Automating database creation

news · 6 years ago
by Tim Dudgeon

Have you ever needed to create a database that includes JChem tables?
Maybe you've done this manually, but if you're doing this as part of a development process then it needs to be automated.

Its usually simple to create databases - all you need is to define the create table SQL (OK, maybe not always quite so simple, but you get the point). So you're probably tempted to reverse engineer a JChem table and just create the table with something that looks like this:

CREATE TABLE MOLECULES (
 cd_id int(11) NOT NULL AUTO_INCREMENT,
 cd_structure mediumblob NOT NULL,
 cd_smiles text,
 cd_formula varchar(100) DEFAULT NULL,
 cd_sortable_formula varchar(255) DEFAULT NULL,
 cd_molweight double DEFAULT NULL,
 cd_hash int(11) NOT NULL,
 cd_flags varchar(20) DEFAULT NULL,
 cd_timestamp datetime NOT NULL,
 cd_pre_calculated tinyint(1) NOT NULL DEFAULT '0',
 cd_fp1 int(11) NOT NULL,
 cd_fp2 int(11) NOT NULL,
 cd_fp3 int(11) NOT NULL,
 cd_fp4 int(11) NOT NULL,
...
...
)

It looks right, but its a very bad idea!
Why? Well lots of reasons.
Firstly, you've got to get the SQL completely correct. If you miss something or get a column definition wrong then there is no way that JChem is going to play ball with you.
Next, its not easy to get this working for different database types. The column definitions will be different. (e.g. the above snippet is for MySQL, but it will take a lot of work to get it working for Oracle).
Next, you've probably forgotten about the JChem property table (usually named JCHEMPROPERTIES). This is essential for JChem and it has to contain very precise information about the structure table you are creating. If you don't create this table as well and put exactly the right info into it then JChem either won't recognize your structure table at all, or even worse will recognize it but will show strange behaviours that are pretty well impossible to debug.
Next, you'll really struggle to use more sophisticated features like Chemical Terms columns or Standardizers.
And finally, even if you walk this tortuous path and manage to get it working, then there is no guarantee it will still work when the version of JChem changes as any of these details can change. The table definitions should be treated as a private implementation detail understood only by JChem. Not something you should mess with.

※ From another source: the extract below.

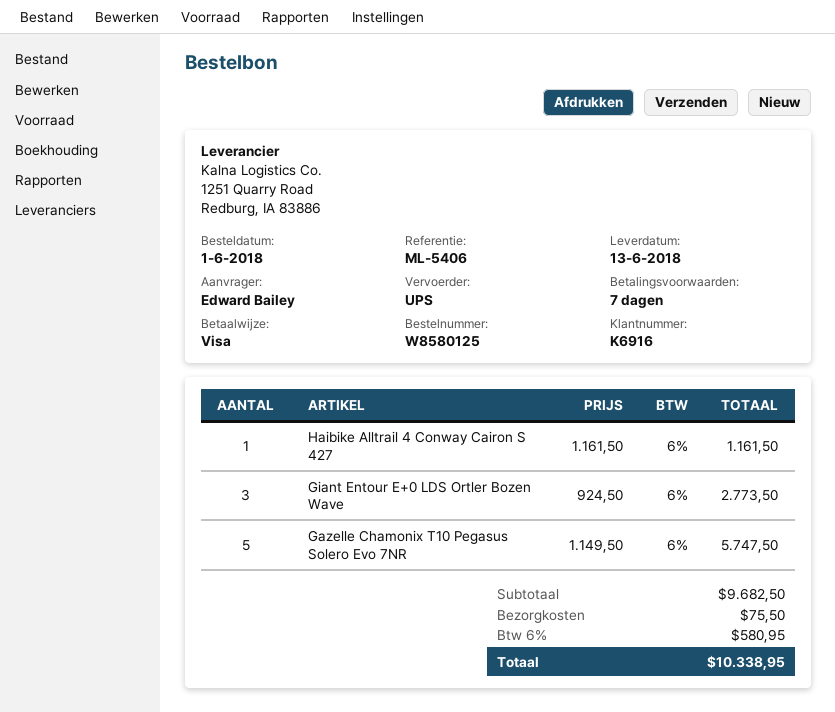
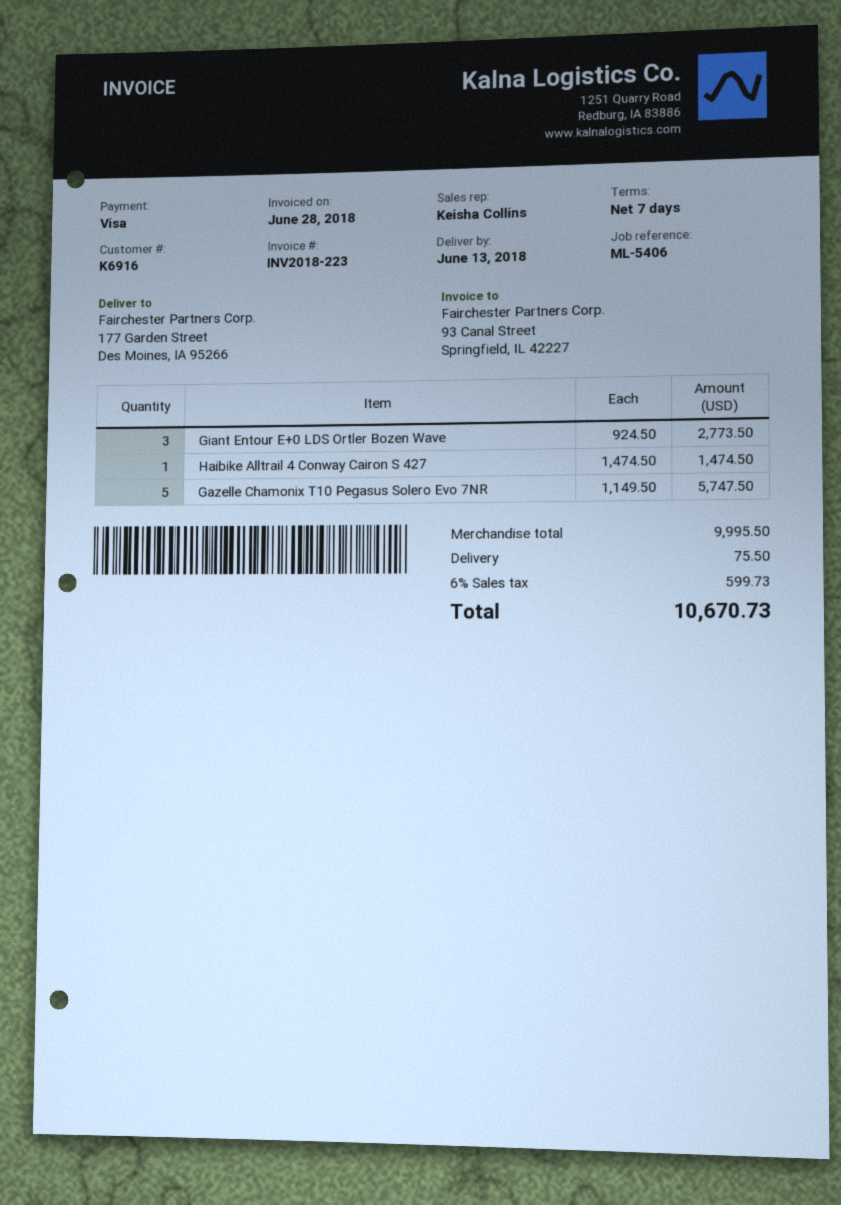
Haibike Alltrail 4 Conway Cairon S 427: 1 x 1161.50 = 1161.50 -> 1 x 1474.50 = 1474.50
subtotal: 9682.50 -> 9995.50
tax: 6% = 580.95 -> 6% = 599.73
total: 10338.95 -> 10670.73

OK, so by now I assume you are convinced. But what is the right way to do this?
The correct approach is to use the JChem API. This means that you tell the JChem Java code to create the table, specifying all the options for that table and the JChem API handles all the implementation details.
How do you use this JChem API? Well, most people do this from end user applications like JChem Manager or Instant JChem where the application handles the calls to the JChem API. But in this case this won't work because we need a more direct, automatable approach.

So in our case the answer is to use the JChem Java API. So you need to write Java code that calls the JChem API?
Well, yes that will work but its a pretty painful way to go about it, especially if you need to also create standard tables using SQL. Surely there's an easier way? Well, yes, Groovy to the rescue. Groovy, being 100% Java, takes nothing away, but makes things so much easier. We can combine using the JChem API with executing normal SQL in a pretty simple manner using the Groovy Sql class. The full example is attached, but here are the key parts of a script that create a structure table in the correct way and it also creates a standard table using SQL, and its all without rigmarole and drama. The key parts are:

[java]
Sql db = Sql.newInstance('jdbc:derby:memory:myDB;create=true')
ConnectionHandler conh = new ConnectionHandler(db.connection, 'JCHEMPROPERTIES')
DatabaseProperties.createPropertyTable(conh)
StructureTableOptions opts = new StructureTableOptions()
opts.name = 'MOLECULES'
opts.tableType = TABLE_TYPE_ANY_STRUCTURES
opts.duplicateFiltering = true
UpdateHandler.createStructureTable(conh, opts)
[/java]

Full details and comments are in the full code, but basically:

Line 1: create the Groovy Sql instance
Line 2: Create the JChem ConnectionHandler
Line 3: Create the property table
Lines 4-7: specify the options for the JChem table
Line 8: Create the JChem table

The full script also shows how you can create plain SQL tables in the same script without rigmarole. Take a look for more details.

Now what about the automation bit? All we have now is a Groovy script that you can execute within your IDE or on the command line, but its not really automated.
Well, if you’re using Ant as your build process then all you have to do is use the Ant Groovy task and you can put this script into your build process.
http://groovy.codehaus.org/The+groovy+Ant+Task

Just remember. Don’t even think of creating those JChem tables with SQL!

code.zip